This document describes Elasticsearch (ES) index migration from AWS to Alibaba Cloud.
A reference architecture diagram is shown in the following figure:
- Elasticsearch: A distributed, RESTful search and analytics engine capable of solving a growing number of use cases. As the heart of the Elastic Stack, it centrally stores your data so you can discover the expected and uncover the unexpected.
- Kibana: Lets you visualize your Elasticsearch data and navigate the Elastic Stack.
- Amazon Elasticsearch Service: It’s easy to deploy, secure, operate, and scale Elasticsearch for log analytics, full text search, application monitoring, and more. Amazon Elasticsearch Service is a fully managed service that delivers Elasticsearch’s easy-to-use APIs and real-time analytics capabilities alongside the availability, scalability, and security that production workloads require.

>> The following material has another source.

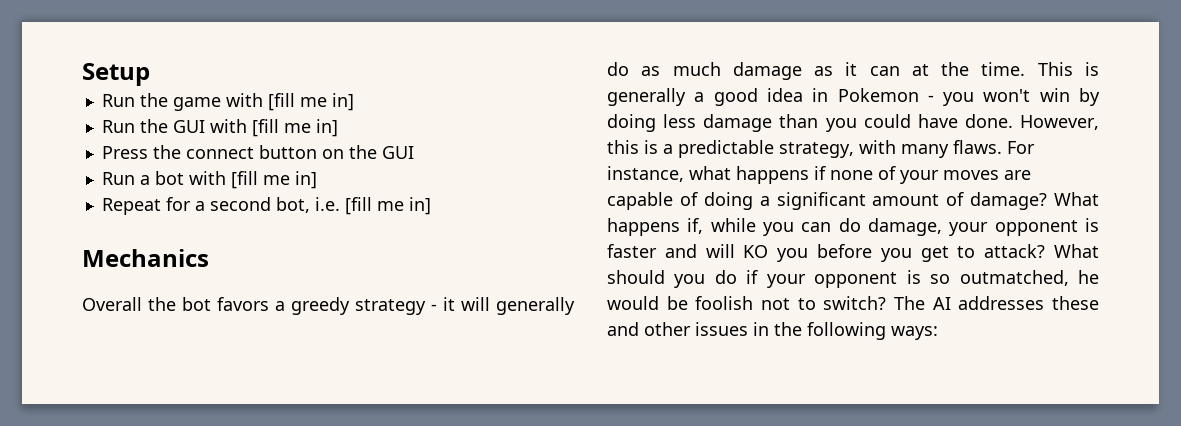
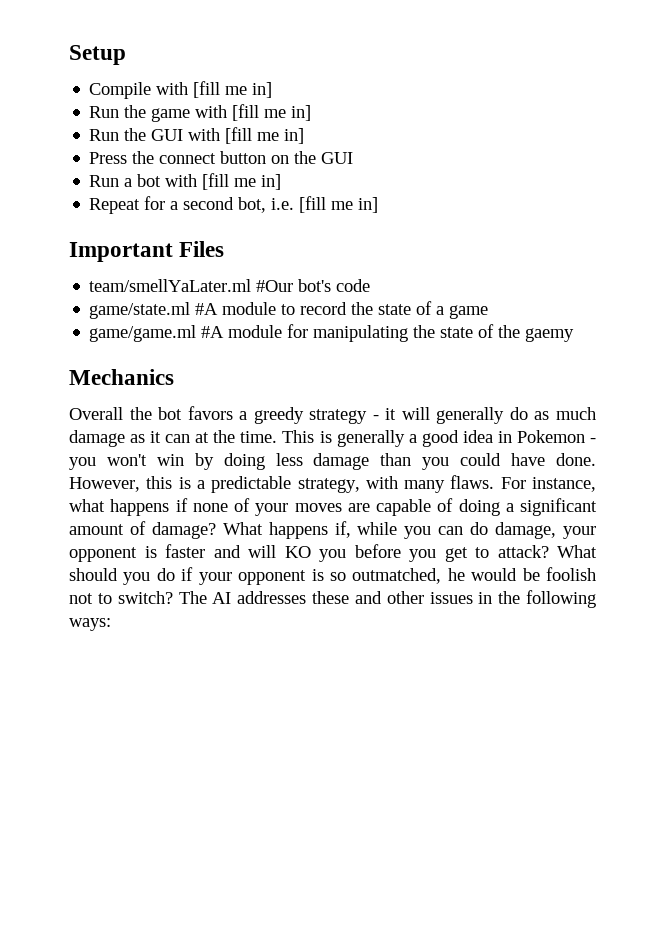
(150, 74) none -> [89,81,273,99] // Compile with [fill me in]
(431, 206) none -> [69,241,225,262] [89,279,371,292] [89,301,489,319] [89,324,575,342] // Important Files // team/smellYaLater.ml #Our bot's code // game/state.ml #A module to record the state of a game // game/game.ml #A module for manipulating the state of the gaemy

- Alibaba Elasticsearch Service: Alibaba Cloud’s Elasticsearch service. In this guide, we explain how to use Elasticsearch through our Alibaba Cloud China site. Have not onboard on International site.
Snapshot and Restore: You can store snapshots of individual indexes or an entire cluster in a remote repository like a shared file system, S3, or HDFS. These snapshots are great for backups because they can be restored relatively quickly. However, snapshots can only be restored to versions of Elasticsearch that can read the indexes:
- A snapshot of an index created in 5.x can be restored to 6.x.
- A snapshot of an index created in 2.x can be restored to 5.x.
- A snapshot of an index created in 1.x can be restored to 2.x.
Conversely, snapshots of indexes created in 1.x cannot be restored to 5.x or 6.x, and snapshots of indexes created in 2.x cannot be restored to 6.x.
Snapshots are incremental and can contain indexes created in various versions of Elasticsearch. If any indexes in a snapshot were created in an incompatible version, you will not be able restore the snapshot.
Elasticsearch (ES) indexes can be migrated with following steps:
- Create a snapshot repository and associate it to an AWS S3 Bucket.
Create the first snapshot of the indexes to be migrated, which is a full snapshot.
The snapshot will be automatically stored in the AWS S3 bucket created in the first step.
Create an OSS Bucket on Alibaba Cloud, and register it to a snapshot repository of an Alibaba Cloud ES instance.
Use the OSSImport tool to pull the data from the AWS S3 bucket into the Alibaba Cloud OSS bucket.
Restore this full snapshot to the Alibaba Cloud ES instance.
Repeat serval incremental snapshot and restore.
- Stop services which can modify index data.
- Create a final incremental snapshot of the AWS ES instance.
- Transfer and restore the final incremental snapshot to an Alibaba Cloud ES instance.
- Perform service switchover to the Alibaba Cloud ES instance.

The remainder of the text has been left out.